The years between 1960 and 1964 found the Miles Davis Quintet in transition. His “First Great Quintet” was breaking up and the “Second Quintet” was not yet in place. Miles finally had the rhythm section he wanted in Herbie Hancock, Ron Carter, and the teenage Tony Williams, but the saxophone chair vacated by John Coltrane was not yet filled to Miles’ satisfaction. He had tried Jimmy Heath, Sonny Stitt, Hank Mobley, and then George Coleman. Avant-garde tenor saxophonist and flautist Sam Rivers would follow Coleman, until the missing piece, Wayne Shorter, finally fell into place in the fall of 1964.


The "Complete Seven Steps" boxset

Four & More

However, in early 1964, George Coleman was still with the band when Miles booked them to play a benefit for the NAACP at Philharmonic Hall in Lincoln Center, New York City. Columbia Records was on hand to record the entire concert. The recordings were resequenced and split into two albums, one of which, (Four and More), featured uptempo tracks, while the ballads were put on a separate album that became My Funny Valentine. (The song “Autumn Leaves” was left out. CBS/Sony eventually released the complete concert intact and in the original sequence in the box set, Seven Steps: The Complete Columbia Recordings of Miles Davis 1963-1964.)


The title track of this set was one of Miles’ biggest ballad hits. The balance of the album is made up of standards, with the exception of “All Blues” from 1959’s monumental Kind of Blue. The quintet’s playing on that February night in New York was incendiary. As Miles recounts in his autobiography:

“We just blew the top off that place that night… George Coleman played better that night than I have ever heard him play.
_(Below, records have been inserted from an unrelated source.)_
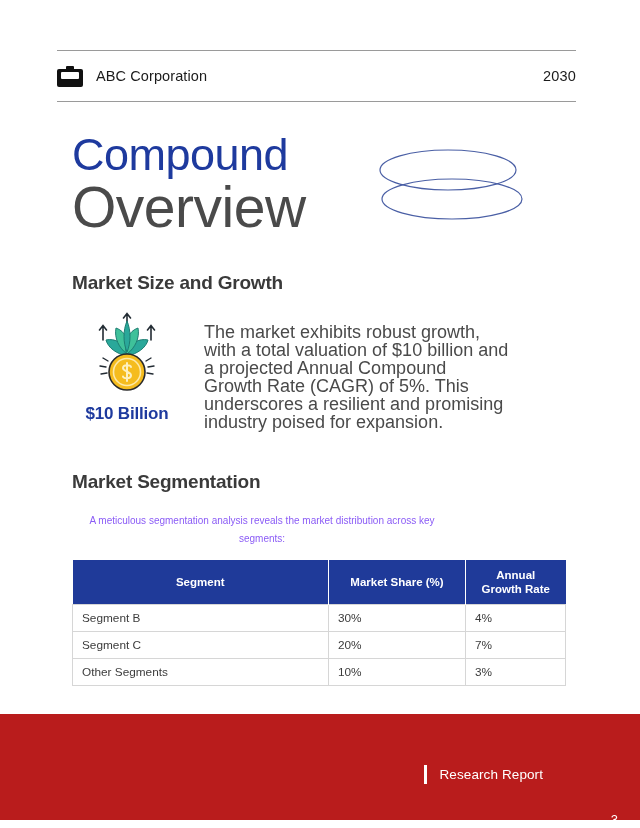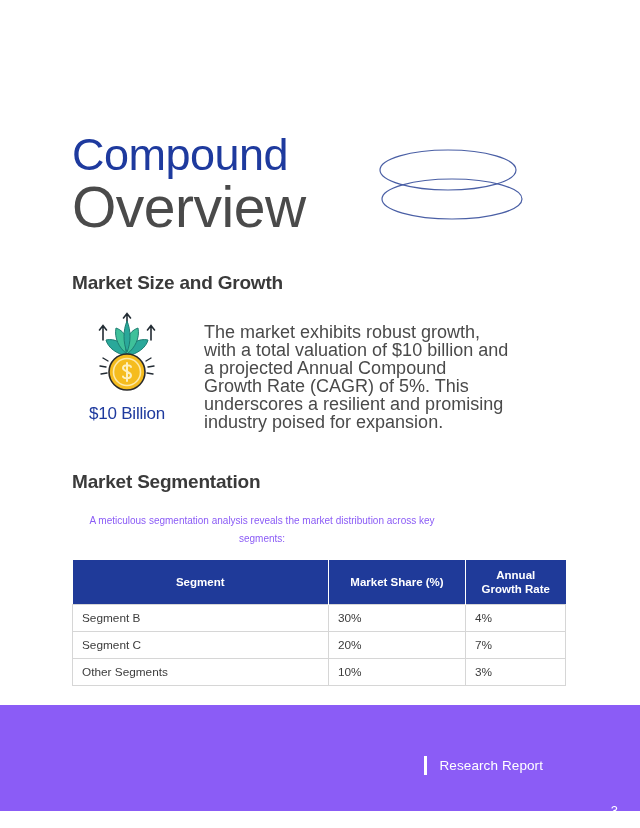"ABC Corporation" div.header { html: none -> <div> <div> <div> <div></div> <div></div> <div></div> </div> <span>ABC Corporation</span> </div> <span>2030</span> </div> }
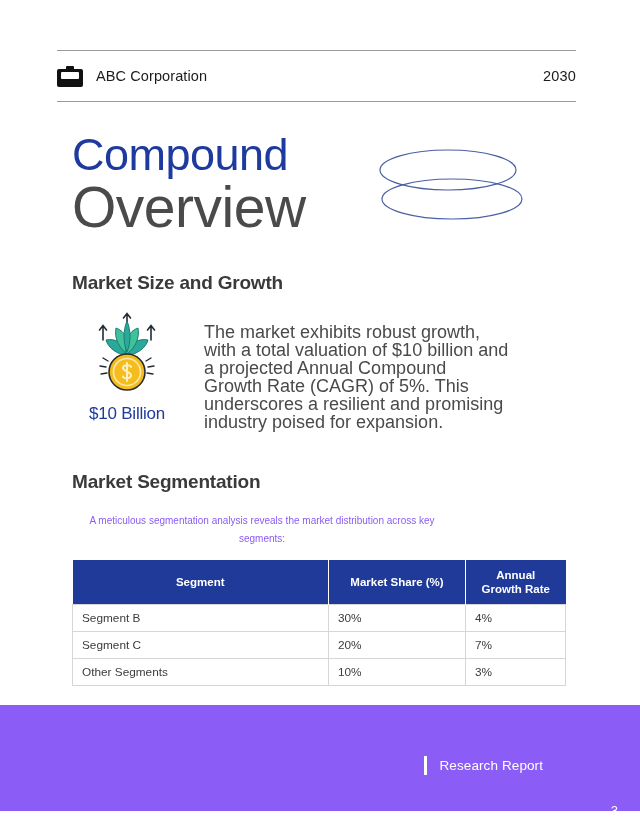"$10 Billion" .size-amount { font-weight: normal -> bold }
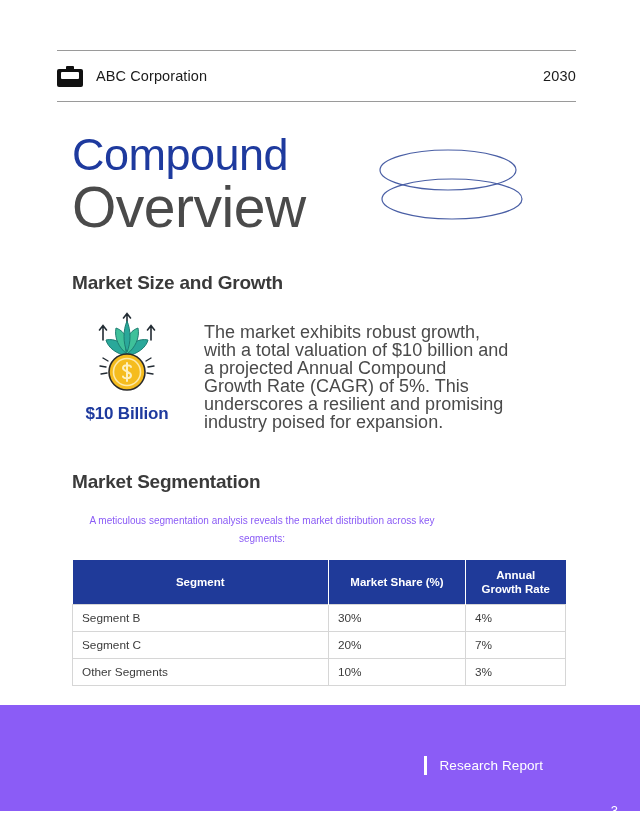"Research Report" .footer { background: #8b5cf6 -> #b91c1c; bottom: 17px -> 8px }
There was a lot of creative tension happening that night that the people out front didn’t know about… Plus it was a benefit and some of the guys didn’t like the fact that they weren’t getting paid… When we came out to play, everybody was madder than a mother****** with each other and so I think that anger created a fire, a tension that got into everybody’s playing, and maybe that’s one of the reasons everybody played with such intensity.”

Regardless of the reasons, the concert became a legendary event among the many landmarks of Miles’ career and remains one of his best live recorded performances. (Buy it here.)

Suggested Reading:

Ron Frankl. Miles Davis.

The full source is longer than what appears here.